Flying bird weight

What would happen if a huge box were built (as tall as 40 football fields) with scales under it, measuring its weight with birds inside? When the birds take flight they push air downwards, keeping the weight essentially the same… But if the birds gAin more height… Would the effect still be present? I mean, we are not crushed by air if a helicopter flies over our heads…

If it’s a closed box, the movement of objects inside it may cause momentary and self-cancelling fluctuations on your scale, but the weight of the system would not change.
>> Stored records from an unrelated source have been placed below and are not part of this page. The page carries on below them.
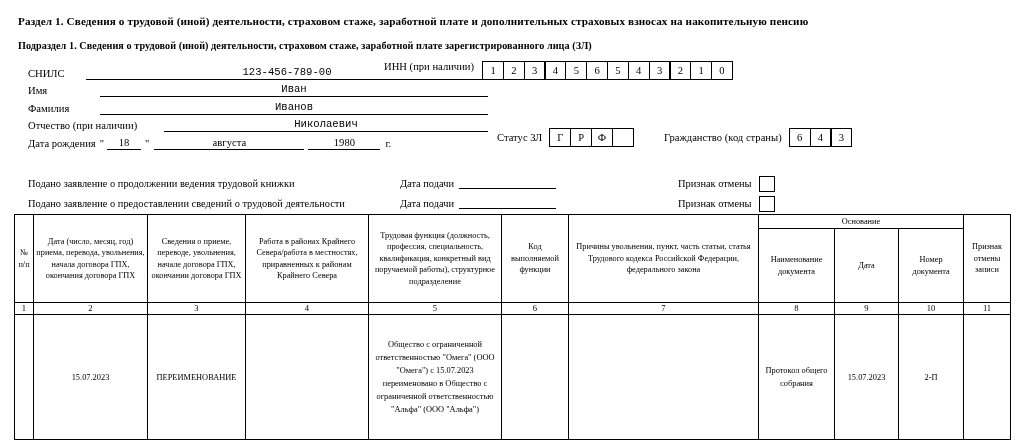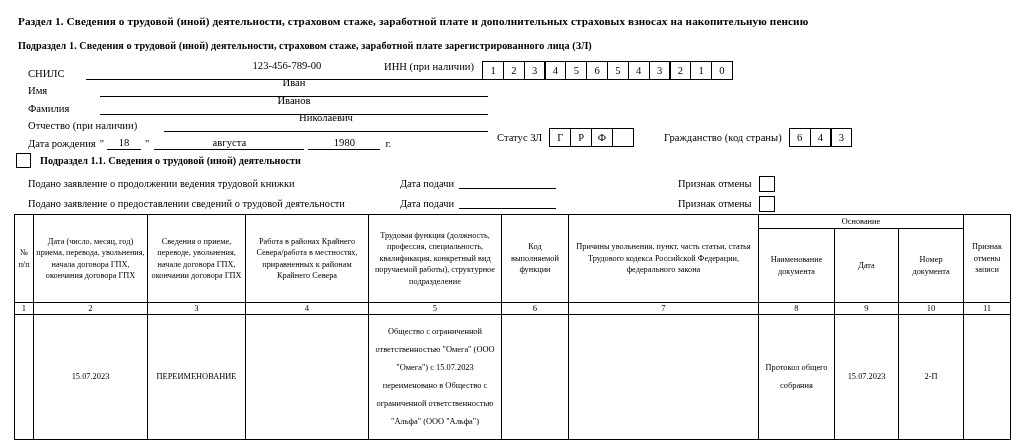--- a/index.html
+++ b/index.html
@@ -56,22 +56,23 @@
   }
   .id-label {
     white-space: nowrap;
     padding-bottom: 1px;
   }
   .id-value {
     flex: 1;
     border-bottom: 1.3px solid #000;
     text-align: center;
     font-size: 10.6px;
-    padding-bottom: 8px;
+    padding-bottom: 1px;
     margin-left: 4px;
+    font-family: Liberation Mono, monospace;
   }
   .snils-label  { width: 54px; }
   .fam-label    { width: 68px; }
   .name-label   { width: 68px; }
   .patr-label   { width: 132px; }
 
   
   .dob-row {
     display: flex;
     align-items: flex-end;
@@ -220,21 +221,21 @@
   table.main td.numrow {
     height: 11px;
     font-size: 8.6px;
     padding: 0;
     line-height: 11px;
   }
   table.main td.data {
     height: 122px;
     vertical-align: middle;
     font-size: 8.4px;
-    line-height: 18px;
+    line-height: 13px;
   }
   td.data.topal { vertical-align: middle; }
 </style>
 </head>
 <body>
 
 <div class="page">
 
   <div class="section-title">Раздел 1. Сведения о трудовой (иной) деятельности, страховом стаже, заработной плате и дополнительных страховых взносах на накопительную пенсию</div>
   <div class="subsection-title">Подраздел 1. Сведения о трудовой (иной) деятельности, страховом стаже, заработной плате зарегистрированного лица (ЗЛ)</div>
@@ -297,24 +298,20 @@
 
   <div class="citizen-wrap">
     <span class="citizen-label">Гражданство (код страны)</span>
     <span class="boxrow" id="citizen-boxes">
         <span class="cellbox">6</span>
         <span class="cellbox">4</span>
         <span class="cellbox">3</span>
       </span>
   </div>
 
-  <div class="sub11">
-    <span class="chk"></span>
-    <span class="sub11-title">Подраздел 1.1. Сведения о трудовой (иной) деятельности</span>
-  </div>
 
   <div class="decl-row r1">
     <span class="decl-text">Подано заявление о продолжении ведения трудовой книжки</span>
     <span class="decl-date-label">Дата подачи</span>
     <span class="decl-date-line"></span>
     <span class="decl-cancel-label">Признак отмены</span>
     <span class="decl-chk"></span>
   </div>
 
   <div class="decl-row r2">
An easier way to think of this is a fishtank. It weighs the same regardless whether the fish are swimming about, or resting on the bottom.

The force is spread out.

There is noting special about flying, although our intuition seems to say that it is. Flying in a closed box is identical to climbing a rope in a closed box. So try the thought experiment with a flock of monkeys (so what is the collective noun here?) and a lot of ropes hanging from the top of the box. What happens? In a steady state the box weights the same, if the monkeys are moving steadily, still the same. If the monkeys are starting or stopping, or accelerating in any way, the weight of box as measured by a set of scales outside changes in response to the force changes the monkeys provide. In one limit, if all the monkeys climbed to the top of the box, and simultaneously jumped into the air, for the time it takes them to reach the bottom of the box, the box would weigh less by the weight of the monkeys. That is no different to all the birds in a box flying into a dive. When the monkeys hit the floor, or the birds pull out of their dive, there will be a transient acceleration that makes the box weigh more.

After that is simply a matter of whether you have European or African swallows, or the box is on a treadmill.

Yes, it’s spread out over the area of a circle equal to the main rotor diameter. I’ve witnessed a demonstration in which an RC model helicopter is parked on a sheet of cardboard, which in turn is resting on a scale. The scale registers the actual weight of the helicopter. The operator then fires up the helicopter and puts it in a hover a couple of inches above the cardboard. The rotor downwash striking the cardboard results in a downforce that is measured by the scale - and just happens to exactly equal the weight of the helicopter.

Troop. Or tribe. Or barrel.

You ask, SD delivers.

African or European?

This is not the same. The helicopter is not in a closed space, and is only a “couple of inches” from the cardboard.

In the OP the birds are in a “huge box” resting on a scale, would the downforce of their beating wings at a much greater distance (40 football fields) from the bottom still effect the scale?

If the walls of the box are all enclosed, then yes. If they’re not, then the downward-moving air can move out of the box to some degree, and the box will be lighter.

Yes - if it’s a closed box, how could it not affect it?

The system of you + a ladder weighs the same regardless whether you are on the top or bottom rung (ignoring silly things like the tiny change in the force of gravity as you climb)

Again, not the same, the ladder must be resting on the bottom of the box.

Absolutely the same. Air is just a little less substantial than the metal or wood of your ladder.

A bird flying in a vacuum inside a sealed box would not contribute to the weight of the box.

But birds can’t fly (let alone live) in a vacuum.

If some downward-moving air isn’t intercepted by the bottom of the box, then the only other thing that can arrest its movement is the ground - upon which it will exert a downward force equal to the difference between the birds’ weight and the force exerted on the bottom of the box by the rest of the downward-moving air.

This. Want to stay above the floor?

You can push down on the floor directly with your bare feet.

Or you

You can push down on your shoes, which in turn push down on the floor.


You can push down on a ladder, which in turn pushes down on the floor.


You can push down on the air, which in turn pushes down on the floor.

OK, get it now. I was thinking the distance from the scale would cause less downward force and be spread out over more area. The scale only measuring the downforce and not lateral.

Thanks for clearing that up, I may need a nap now. :smiley:

What happens if there’s a treadmill in the box and the bird is trying to take off? :smiley:

I think the answer to that is plane.

Same result as theMythbusters got. The average weight of the box will remain the same as the birds fly. Giving yourself a bigger box just makes any effects harder to measure.

Does the volume of the box and height of the helicopter change anything?
For instance using a 10’ square sealed box sitting on a scale. Using a miniature .5 pound RC helicopter and hovering at the 9’ mark does the scale still read .5?